• **Assignment**
Repeat every line of the data exactly, but not the pictures.

• **Data extracts**
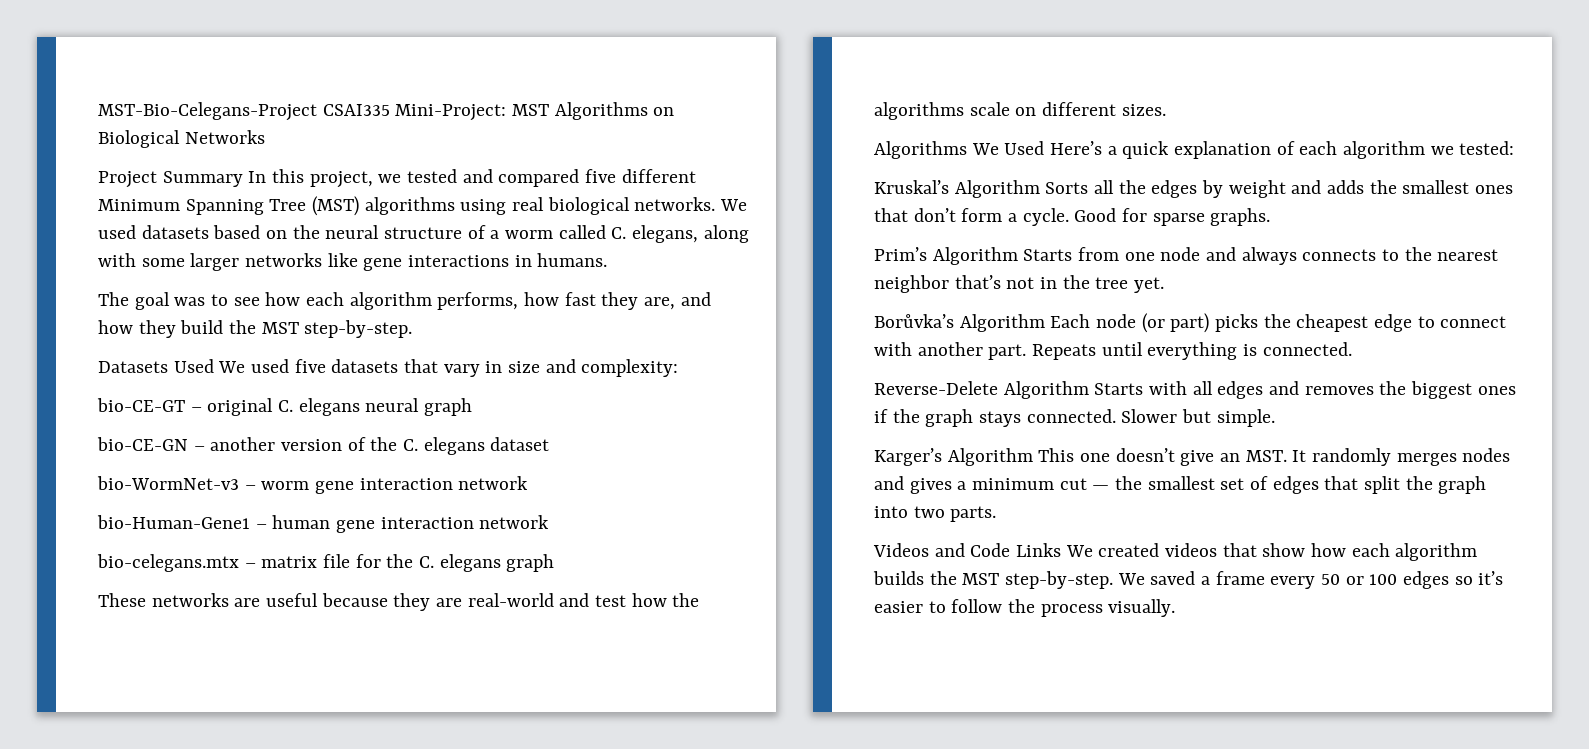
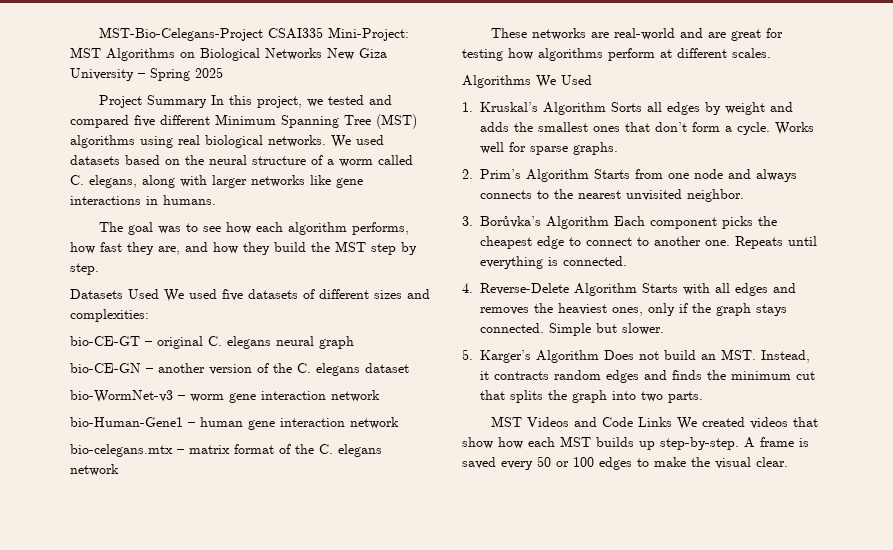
- MST-Bio-Celegans-Project CSAI335 Mini-Project: MST Algorithms on Biological Networks
+ MST-Bio-Celegans-Project CSAI335 Mini-Project: MST Algorithms on Biological Networks New Giza University – Spring 2025
- We used datasets based on the neural structure of a worm called C. elegans, along with some larger networks like gene interactions in humans.
+ We used datasets based on the neural structure of a worm called C. elegans, along with larger networks like gene interactions in humans.
- The goal was to see how each algorithm performs, how fast they are, and how they build the MST step-by-step.
+ The goal was to see how each algorithm performs, how fast they are, and how they build the MST step by step.
- Datasets Used We used five datasets that vary in size and complexity:
+ Datasets Used We used five datasets of different sizes and complexities:
- bio-celegans.mtx – matrix file for the C. elegans graph
+ bio-celegans.mtx – matrix format of the C. elegans network
- These networks are useful because they are real-world and test how the algorithms scale on different sizes.
- Algorithms We Used Here’s a quick explanation of each algorithm we tested:
- Kruskal’s Algorithm Sorts all the edges by weight and adds the smallest ones that don’t form a cycle.
+ These networks are real-world and are great for testing how algorithms perform at different scales.
+ Algorithms We Used
+ 1. Kruskal’s Algorithm Sorts all edges by weight and adds the smallest ones that don’t form a cycle.
- Good for sparse graphs.
+ Works well for sparse graphs.
- Prim’s Algorithm Starts from one node and always connects to the nearest neighbor that’s not in the tree yet.
- Borůvka’s Algorithm Each node (or part) picks the cheapest edge to connect with another part.
+ 2. Prim’s Algorithm Starts from one node and always connects to the nearest unvisited neighbor.
+ 3. Borůvka’s Algorithm Each component picks the cheapest edge to connect to another one.
- Reverse-Delete Algorithm Starts with all edges and removes the biggest ones if the graph stays connected.
+ 4. Reverse-Delete Algorithm Starts with all edges and removes the heaviest ones, only if the graph stays connected.
- Slower but simple.
- Karger’s Algorithm This one doesn’t give an MST. It randomly merges nodes and gives a minimum cut — the smallest set of edges that split the graph into two parts.
+ Simple but slower.
+ 5. Karger’s Algorithm Does not build an MST. Instead, it contracts random edges and finds the minimum cut that splits the graph into two parts.
- Videos and Code Links We created videos that show how each algorithm builds the MST step-by-step. We saved a frame every 50 or 100 edges so it’s easier to follow the process visually.
+ MST Videos and Code Links We created videos that show how each MST builds up step-by-step. A frame is saved every 50 or 100 edges to make the visual clear.

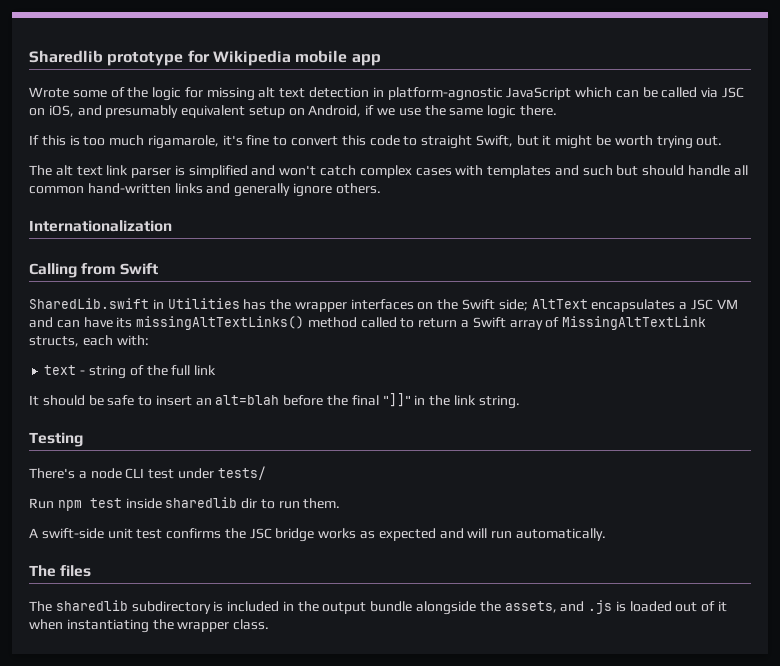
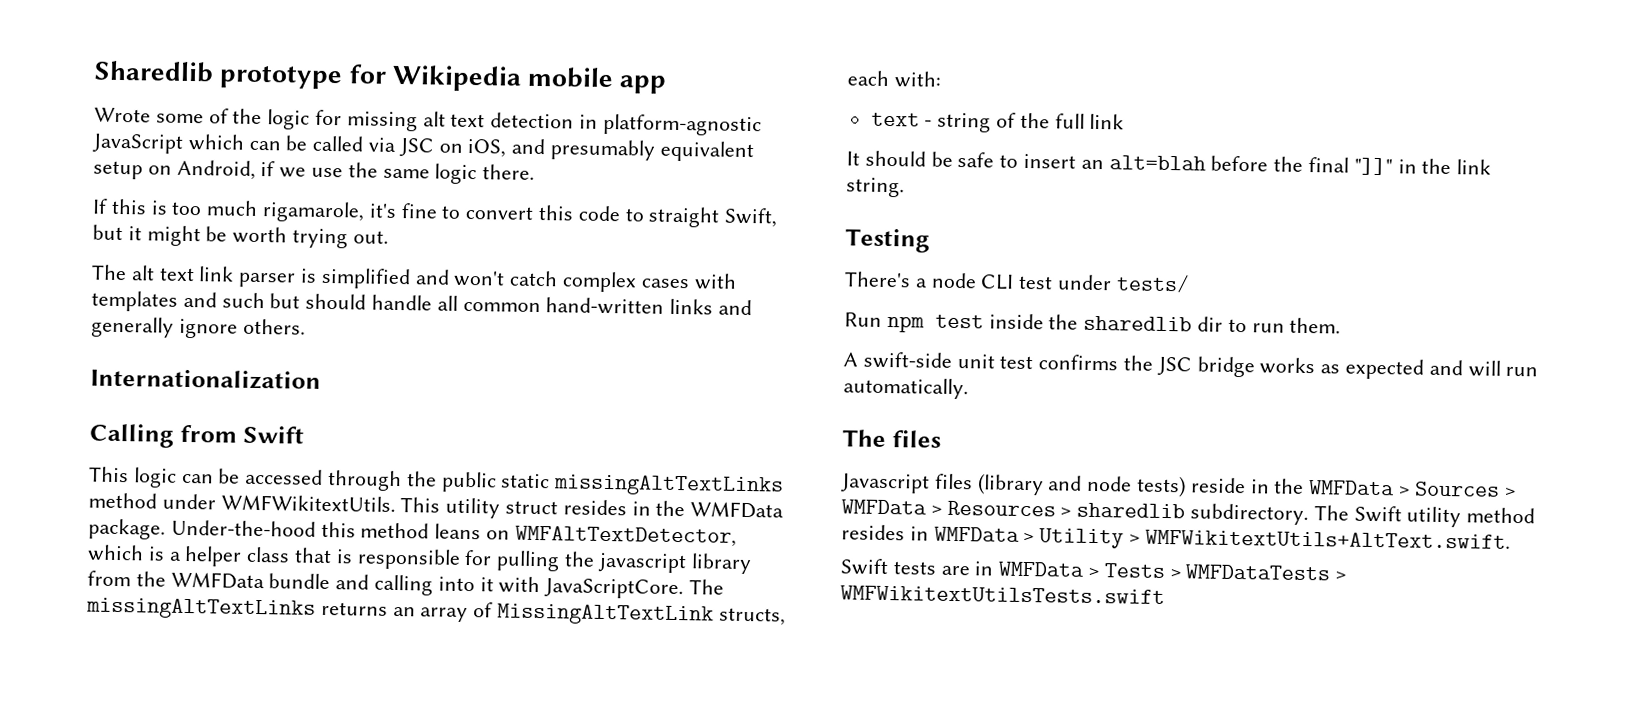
- SharedLib.swift in Utilities has the wrapper interfaces on the Swift side; AltText encapsulates a JSC VM and can have its missingAltTextLinks() method called to return a Swift array of MissingAltTextLink structs, each with:
+ This logic can be accessed through the public static missingAltTextLinks method under WMFWikitextUtils. This utility struct resides in the WMFData package. Under-the-hood this method leans on WMFAltTextDetector, which is a helper class that is responsible for pulling the javascript library from the WMFData bundle and calling into it with JavaScriptCore. The missingAltTextLinks returns an array of MissingAltTextLink structs, each with:
- Run npm test inside sharedlib dir to run them.
+ Run npm test inside the sharedlib dir to run them.
- The sharedlib subdirectory is included in the output bundle alongside the assets, and .js is loaded out of it when instantiating the wrapper class.
+ Javascript files (library and node tests) reside in the WMFData > Sources > WMFData > Resources > sharedlib subdirectory. The Swift utility method resides in WMFData > Utility > WMFWikitextUtils+AltText.swift.
+ Swift tests are in WMFData > Tests > WMFDataTests > WMFWikitextUtilsTests.swift

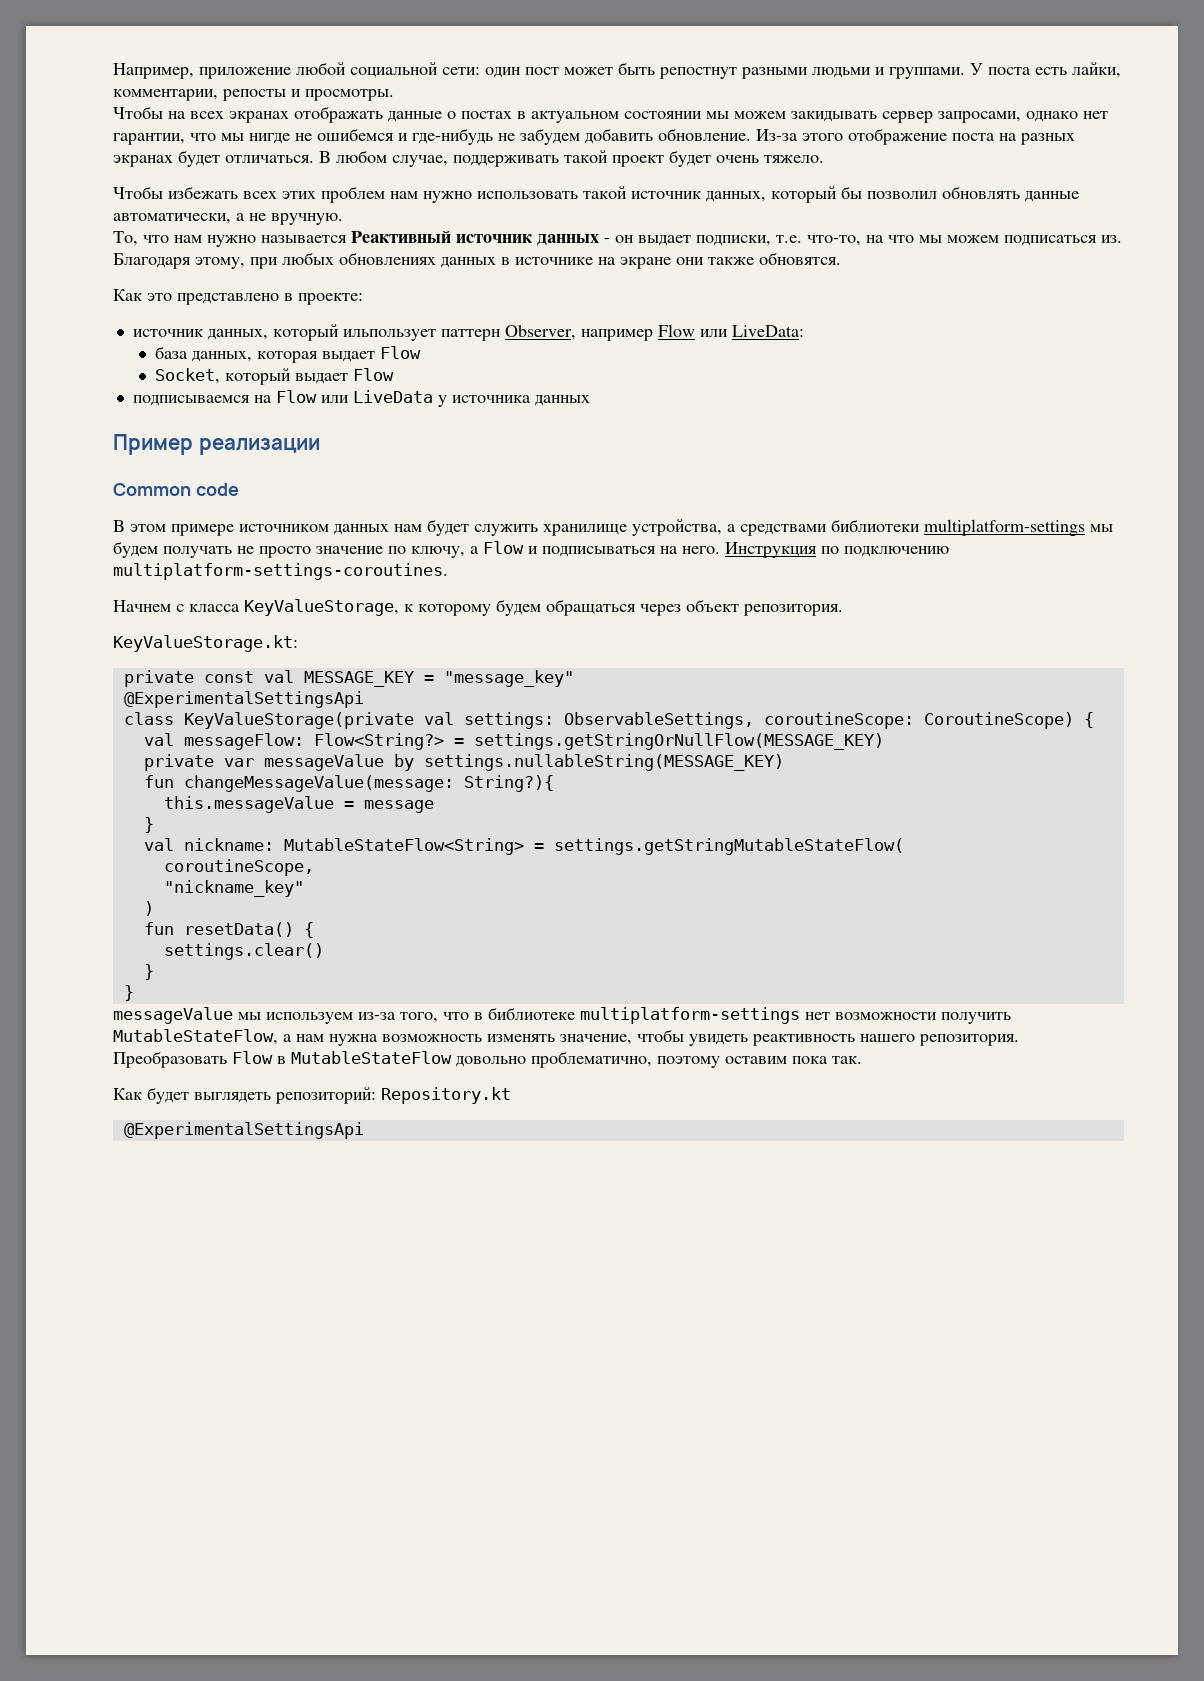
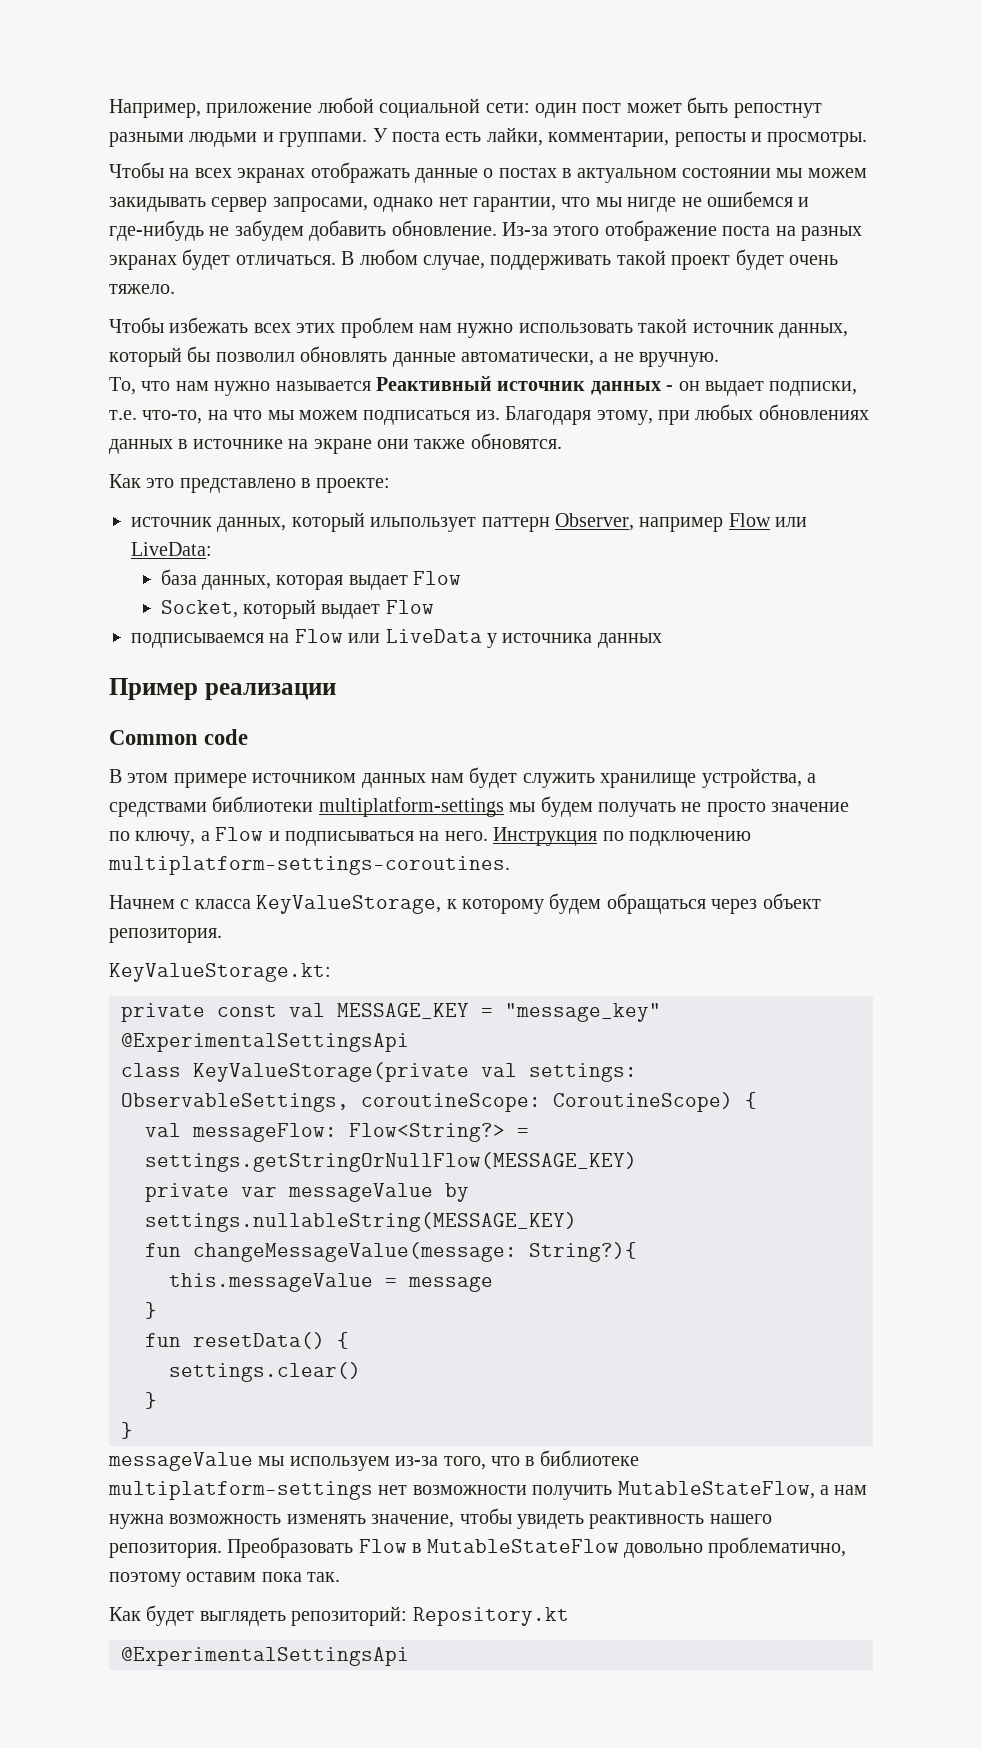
- val nickname: MutableStateFlow<String> = settings.getStringMutableStateFlow(
- coroutineScope,
- "nickname_key"
- )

• **Answer space**
- MST-Bio-Celegans-Project CSAI335 Mini-Project: MST Algorithms on Biological Networks
+ MST-Bio-Celegans-Project CSAI335 Mini-Project: MST Algorithms on Biological Networks New Giza University – Spring 2025
- We used datasets based on the neural structure of a worm called C. elegans, along with some larger networks like gene interactions in humans.
+ We used datasets based on the neural structure of a worm called C. elegans, along with larger networks like gene interactions in humans.
- The goal was to see how each algorithm performs, how fast they are, and how they build the MST step-by-step.
+ The goal was to see how each algorithm performs, how fast they are, and how they build the MST step by step.
- Datasets Used We used five datasets that vary in size and complexity:
+ Datasets Used We used five datasets of different sizes and complexities:
- bio-celegans.mtx – matrix file for the C. elegans graph
+ bio-celegans.mtx – matrix format of the C. elegans network
- These networks are useful because they are real-world and test how the algorithms scale on different sizes.
- Algorithms We Used Here’s a quick explanation of each algorithm we tested:
- Kruskal’s Algorithm Sorts all the edges by weight and adds the smallest ones that don’t form a cycle.
+ These networks are real-world and are great for testing how algorithms perform at different scales.
+ Algorithms We Used
+ 1. Kruskal’s Algorithm Sorts all edges by weight and adds the smallest ones that don’t form a cycle.
- Good for sparse graphs.
+ Works well for sparse graphs.
- Prim’s Algorithm Starts from one node and always connects to the nearest neighbor that’s not in the tree yet.
- Borůvka’s Algorithm Each node (or part) picks the cheapest edge to connect with another part.
+ 2. Prim’s Algorithm Starts from one node and always connects to the nearest unvisited neighbor.
+ 3. Borůvka’s Algorithm Each component picks the cheapest edge to connect to another one.
- Reverse-Delete Algorithm Starts with all edges and removes the biggest ones if the graph stays connected.
+ 4. Reverse-Delete Algorithm Starts with all edges and removes the heaviest ones, only if the graph stays connected.
- Slower but simple.
- Karger’s Algorithm This one doesn’t give an MST. It randomly merges nodes and gives a minimum cut — the smallest set of edges that split the graph into two parts.
+ Simple but slower.
+ 5. Karger’s Algorithm Does not build an MST. Instead, it contracts random edges and finds the minimum cut that splits the graph into two parts.
- Videos and Code Links We created videos that show how each algorithm builds the MST step-by-step. We saved a frame every 50 or 100 edges so it’s easier to follow the process visually.
+ MST Videos and Code Links We created videos that show how each MST builds up step-by-step. A frame is saved every 50 or 100 edges to make the visual clear.

- SharedLib.swift in Utilities has the wrapper interfaces on the Swift side; AltText encapsulates a JSC VM and can have its missingAltTextLinks() method called to return a Swift array of MissingAltTextLink structs, each with:
+ This logic can be accessed through the public static missingAltTextLinks method under WMFWikitextUtils. This utility struct resides in the WMFData package. Under-the-hood this method leans on WMFAltTextDetector, which is a helper class that is responsible for pulling the javascript library from the WMFData bundle and calling into it with JavaScriptCore. The missingAltTextLinks returns an array of MissingAltTextLink structs, each with:
- Run npm test inside sharedlib dir to run them.
+ Run npm test inside the sharedlib dir to run them.
- The sharedlib subdirectory is included in the output bundle alongside the assets, and .js is loaded out of it when instantiating the wrapper class.
+ Javascript files (library and node tests) reside in the WMFData > Sources > WMFData > Resources > sharedlib subdirectory. The Swift utility method resides in WMFData > Utility > WMFWikitextUtils+AltText.swift.
+ Swift tests are in WMFData > Tests > WMFDataTests > WMFWikitextUtilsTests.swift

- val nickname: MutableStateFlow<String> = settings.getStringMutableStateFlow(
- coroutineScope,
- "nickname_key"
- )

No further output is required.